Area A: Synthetic Cells and Switches
Research Area A aims at the generation of synthetic cells and synthetic switches.
|A1||Mascher||SporoBeads - functionalized B. subtilis endospores for protein display|
|A2||Leister||Introduction of a functional plant photosystem I in a prokaryotic chassis|
|A3||Simmel||Dynamics of synthetic gene circuits in vitro and in vivo|
|A4||Broedersz||Physical principles of DNA organization by interacting nucleoid-associated proteins|
|A5||Papenfort||Synthetic small RNA regulators for tailored gene expression in bacteria|
Studies in expand a very successful iGEM-project and comprise the development of endospores as functionalized biological beads for stably displaying proteins on their surface. SporoBeads could be used in project A2 to optimize some of the proteins involved in photosynthesis. In addition, SporoBeads could be applied in some projects of Area B for the immobilization and/or in vitro chemical modification of synthetic proteins and protein units.
Complex eukaryotes like plants are not accessible to genetic engineering. Therefore, project A2 aims to contribute to a new paradigm in the genetic engineering of plants by outsourcing a complex plant process to a model prokaryote.
Project A3 aims at the development of synthetic RNA-based regulatory circuits and their quantitative characterization. The circuits will be based on rationally designed riboregulators and the CRISPR interference mechanism. In order to obtain a good quantitative understanding of the regulatory modules and enable further engineering, their performance will be analyzed and compared in quantitative gene expression studies both in bacteria and in a cell-free setting.
Bacteria employ an array of nucleoid associated proteins, which collectively organize chromosome architecture by binding to the DNA in large numbers.
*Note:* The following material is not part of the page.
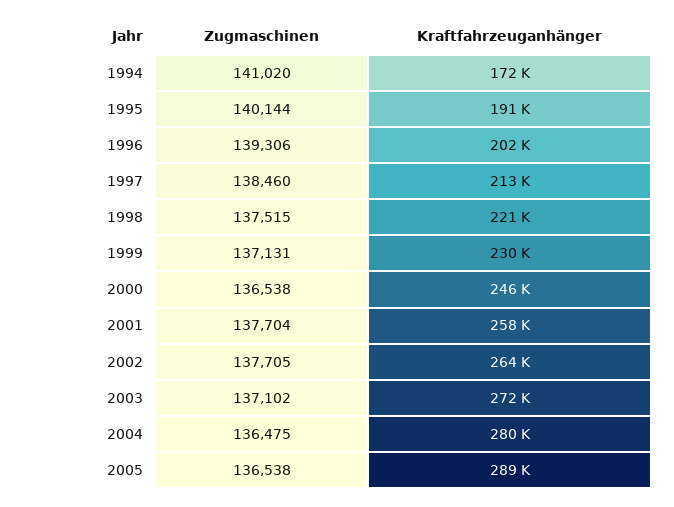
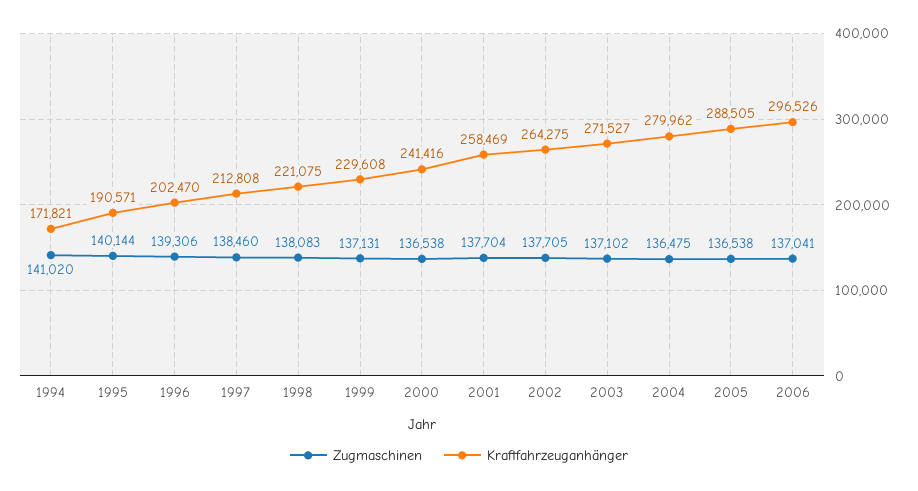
Zugmaschinen, 1998: 137515 -> 138083
Kraftfahrzeuganhänger, 2000: 246000 -> 241416
Zugmaschinen, 2006: none -> 137041
Kraftfahrzeuganhänger, 2006: none -> 296526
This organization depends on how these nucleoid associated protein physically interact with each other and with DNA. We develop theoretical and computational frameworks to study the basic design principles of how nucleoid associated proteins localize on specific regions of the DNA, organize the bacterial chromosome in 3D, and can control DNA functions such as gene activity.
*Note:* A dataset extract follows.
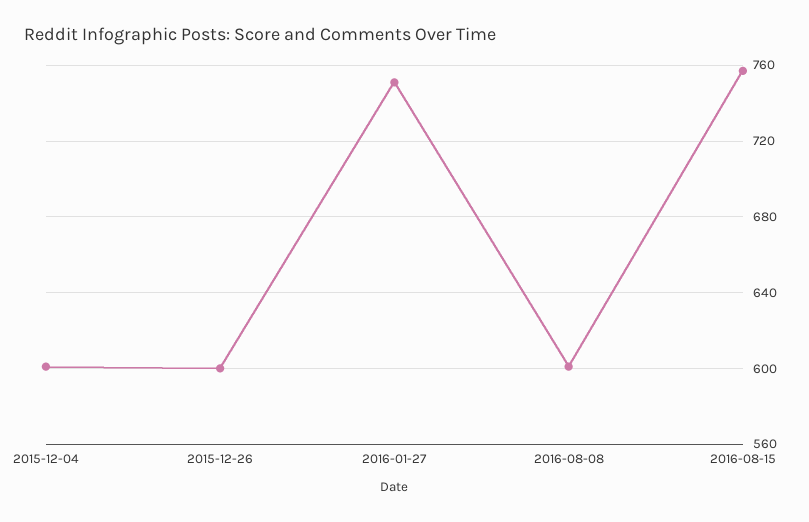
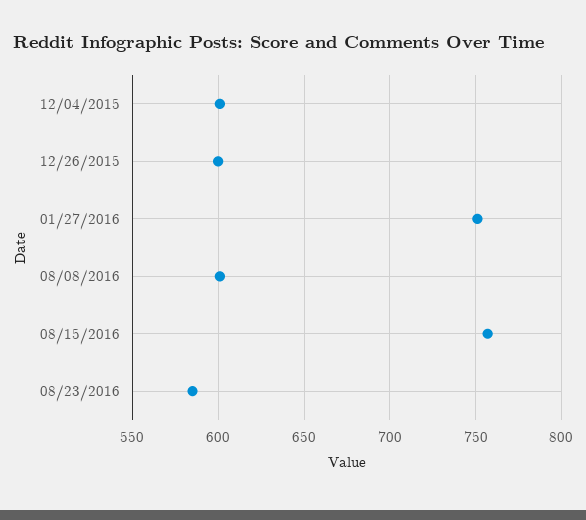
08/23/2016: none -> 585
RNA is common to all living organisms. Despite its major function as the coding agent for protein synthesis, an increasing number of regulatory roles have been assigned to RNA in prokaryotic and eukaryotic organisms. The natural versatility and the modular architecture of regulatory RNAs make them ideal substrates for bioengineering purposes. In this project, we develop artificial RNA regulators for specific regulatory tasks in bacteria.